(Change detection outputs)

• • •

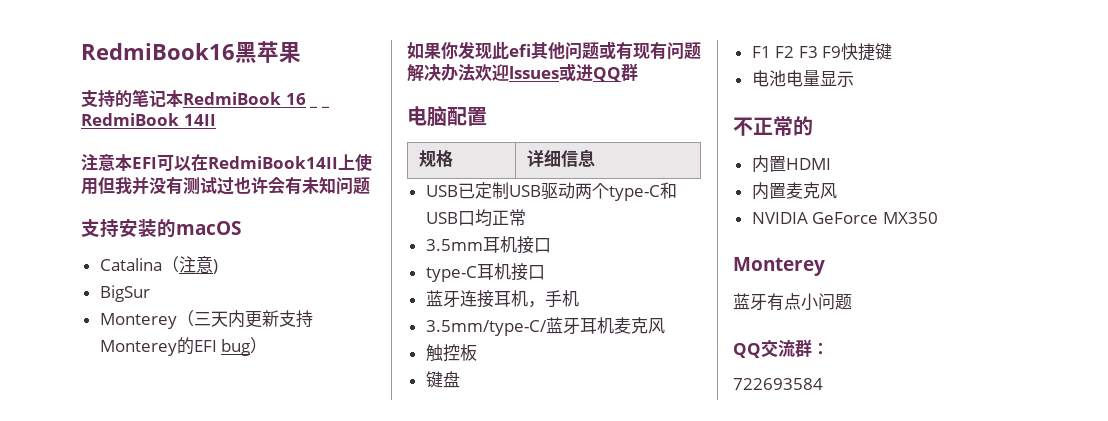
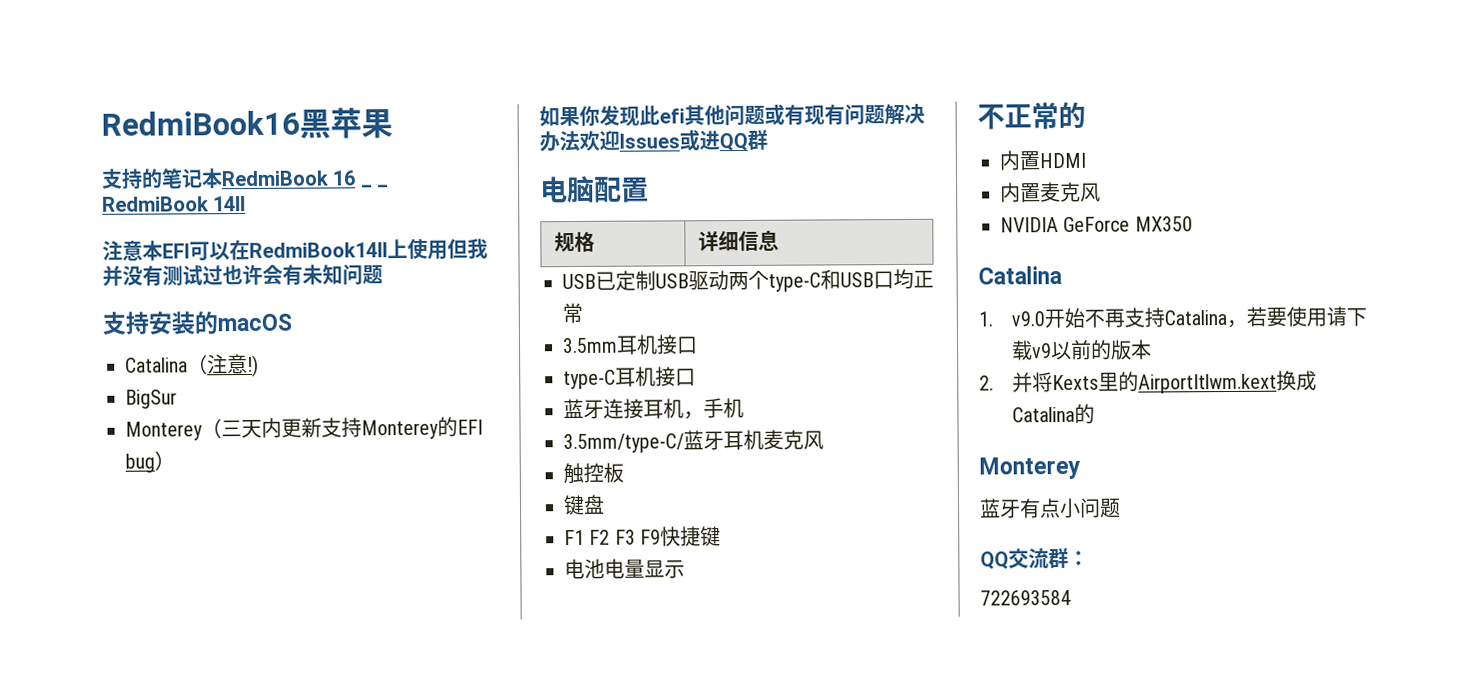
[212,259,218,274] ) -> [247,354,259,377] !)
(938, 218) none -> [978,266,1062,285] [978,306,1368,329] [1012,339,1153,361] [979,370,1318,394] [1012,403,1096,424] // Catalina // 1. v9.0开始不再支持Catalina，若要使用请下载v9以前的版本 // 2.并将Kexts里的AirportItlwm.kext换成Catalina的

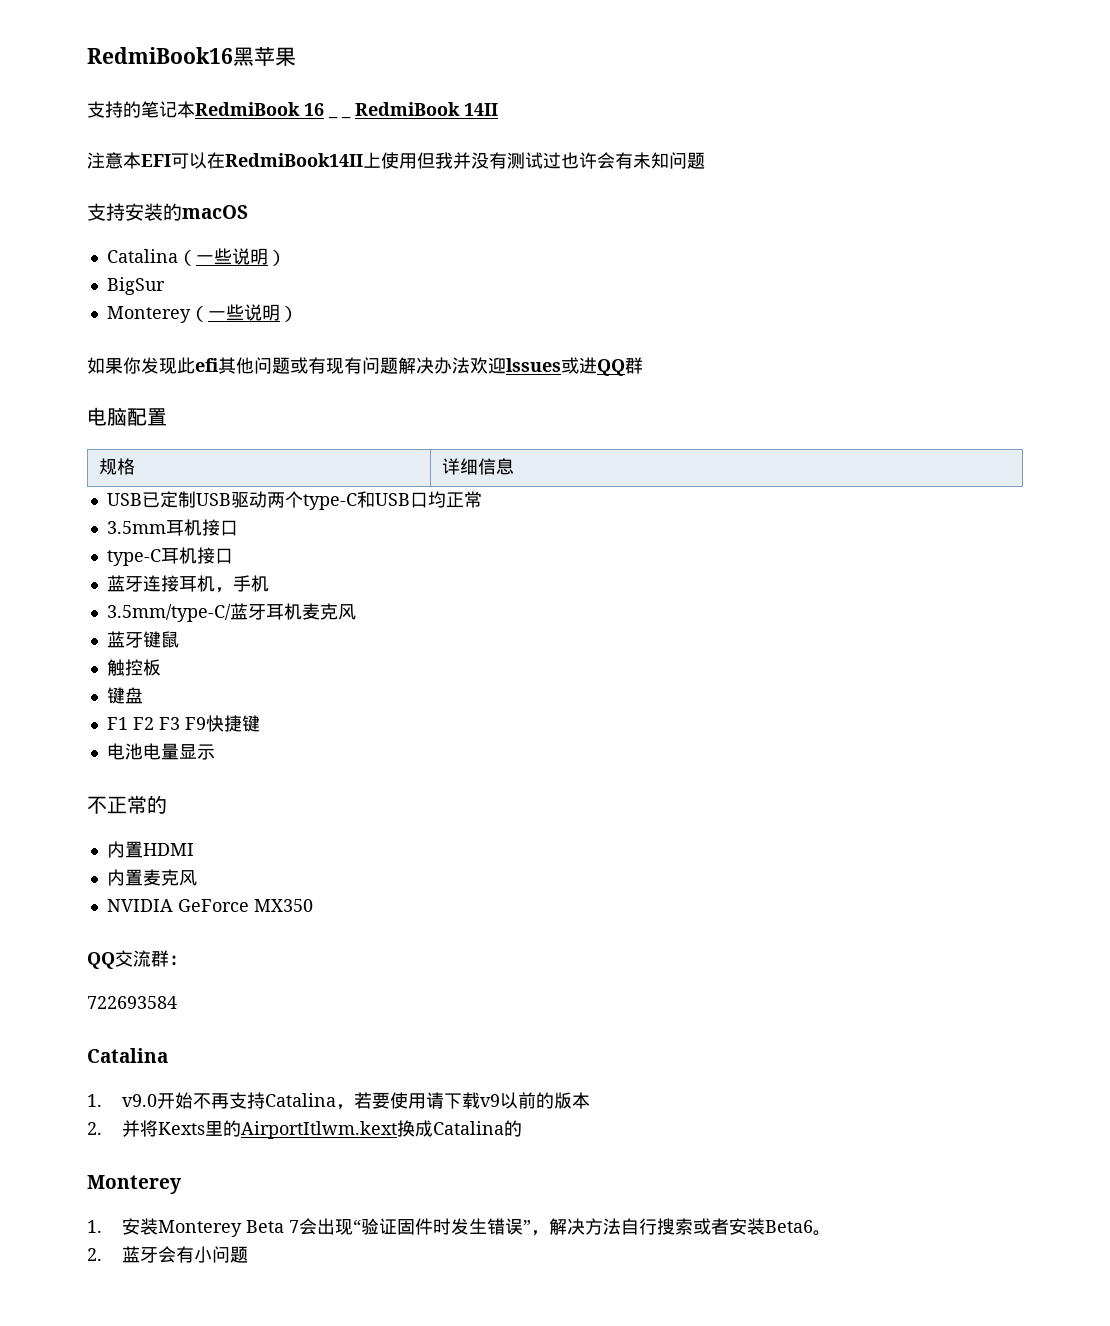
[207,353,259,377] 注意!) -> [195,248,286,266] 一些说明）
[221,416,483,440] [125,453,155,473] 三天内更新支持Monterey的EFI bug -> [207,304,280,321] 一些说明
(824, 440) none -> [106,631,179,648] // 蓝牙键鼠
(1193, 224) none -> [87,950,187,969] [87,996,177,1009] // QQ交流群： // 722693584
[979,497,1121,519] [980,547,1089,570] [980,589,1071,606] 蓝牙有点小问题 // QQ交流群： // 722693584 -> [87,1218,832,1237] [87,1246,249,1263] 1.安装Monterey Beta 7会出现“验证固件时发生错误”，解决方法自行搜索或者安装Beta6。 // 2.蓝牙会有小问题

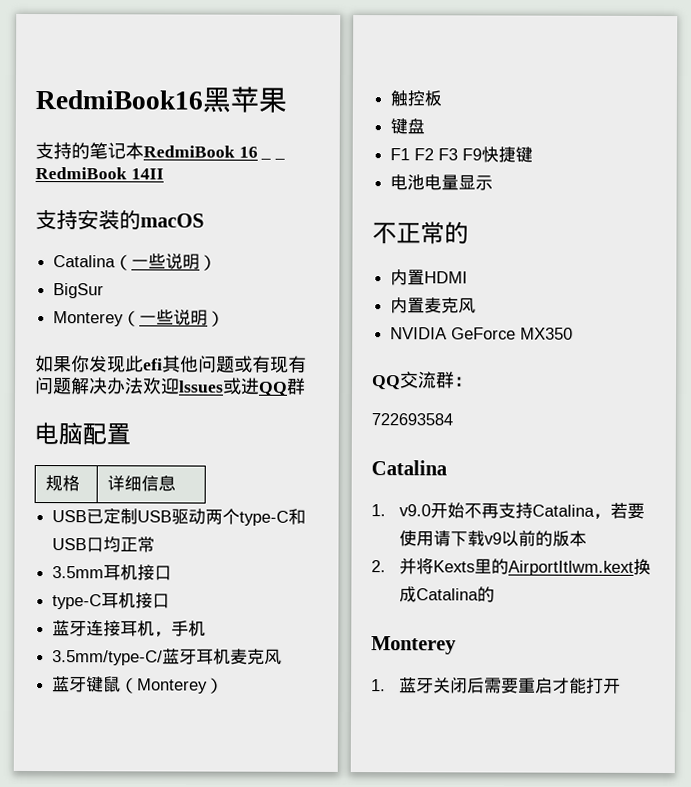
[87,152,705,169] // 注意本EFI可以在RedmiBook14II上使用但我并没有测试过也许会有未知问题 -> (164, 174) none
(179, 639) none -> [120,677,225,694] （Monterey）
[122,1218,832,1237] [87,1246,249,1263] 安装Monterey Beta 7会出现“验证固件时发生错误”，解决方法自行搜索或者安装Beta6。 // 2.蓝牙会有小问题 -> [399,677,622,694] 蓝牙关闭后需要重启才能打开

• • •

◆ About this exercise ◆
Copy each line above containing the string "none".

◆ Output for this task ◆
(938, 218) none -> [978,266,1062,285] [978,306,1368,329] [1012,339,1153,361] [979,370,1318,394] [1012,403,1096,424] // Catalina // 1. v9.0开始不再支持Catalina，若要使用请下载v9以前的版本 // 2.并将Kexts里的AirportItlwm.kext换成Catalina的
(824, 440) none -> [106,631,179,648] // 蓝牙键鼠
(1193, 224) none -> [87,950,187,969] [87,996,177,1009] // QQ交流群： // 722693584
[87,152,705,169] // 注意本EFI可以在RedmiBook14II上使用但我并没有测试过也许会有未知问题 -> (164, 174) none
(179, 639) none -> [120,677,225,694] （Monterey）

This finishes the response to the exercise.